As he continues his journey, meeting spies sent from Hokkaido and the leader of the Kiseru Alliance, Hiroto learns the truth about the origins of Yokohama Station and makes the decision to put an end to it. By the time Hiroto returns to his hometown, where he learned agriculture in preparation for a life without Yokohama Station, a year has passed since he set out on his journey.

==Media==
===Light novel===
Written by Yuba Isukari, Yokahama Station SF was initially serialized on Kadokawa Corporation's Kakuyomu website from January 11, 2016, to March 31, 2017. A single volume with illustrations by Tatsuyuki Tanaka was released under Fujimi Shobo's Kadokawa Books light novel imprint on December 24, 2016. A sequel light novel titled Yokohama Station SF National was released on August 10, 2017.

The novels are licensed in English by Yen Press.

| No. | Original release date | Original ISBN | North American release date | North American ISBN |
| 1 | December 24, 2016 | 978-4-04-072157-6 | March 30, 2021 | 978-1-97-531951-9 |
| "A Clockwork Ticket"; "20,000 Kilometers Inside the Station"; "Do Androids Dream of Electric Rails?"; "Or All Seas with the Stations"; | "Code of the Expander"; "Turnstile Organ"; Epilogue; |
| 2 | August 10, 2017 | 978-4-04-072365-5 | June 28, 2022 | 978-1-97-534417-7 |
| Prologue; "Seto Insland Sea & Kyoto: A Harsh Mistress"; "Gunma: Self-Replicating Engine"; | "Kumamoto: Confectionary 451"; "Iwate: Scanners Live in Your Brain"; "Inside City Guide"; |

===Manga===
A manga adaptation illustrated by Gonbe Shinkawa was serialized on Kadokawa Shoten's Young Ace Up website from December 27, 2016, to October 25, 2018. The manga's chapters were collected into three tankōbon volumes released from August 10, 2017, to November 2, 2018.

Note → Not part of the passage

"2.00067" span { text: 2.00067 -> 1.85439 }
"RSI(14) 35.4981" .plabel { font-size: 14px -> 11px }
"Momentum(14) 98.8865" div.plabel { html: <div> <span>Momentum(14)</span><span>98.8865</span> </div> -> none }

The manga adaptation is also licensed by Yen Press.

| No. | Original release date | Original ISBN | North American release date | North American ISBN |
| 1 | August 10, 2017 | 978-4-04-105916-6 | May 23, 2023 | 978-1-97-535089-5 |
| "A Clockwork Ticket I"; "A Clockwork Ticket 2"; "20,000 Kilometers Inside the Station I"; "20,000 Kilometers Inside the Station II"; "Do Androids Dream of Electric Rails? I"; |
| 2 | March 2, 2018 | 978-4-04-106495-5 | August 22, 2023 | 978-1-97-535091-8 |
| "Do Androids Dream of Electric Rails? II"; "Do Androids Dream of Electric Rails? III"; "Or All the Seas with Stations (Intro)"; "Or All the Seas with Stations (Process)"; "Or All the Seas with Stations (Output)"; |
| 3 | November 2, 2018 | 978-4-04-107294-3 | November 21, 2023 | 978-1-97-535093-2 |
| "Or All the Seas with Stations (Contemplation)"; "Code of the Expander I"; "Code of the Expander II"; | "Turnstile Organ I"; "Turnstile Organ II"; Epilogue; Supplement: "JR Fukuoka, Operation Honshu Landfall"; |

==Reception==
The series won the Grand Prize in the Science Fiction category at the 1st Kakuyomu Web Novel Contest in 2016. The first novel was ranked eighth in the tankōbon category in the 2018 edition of Takarajimasha's Kono Light Novel ga Sugoi! guidebook.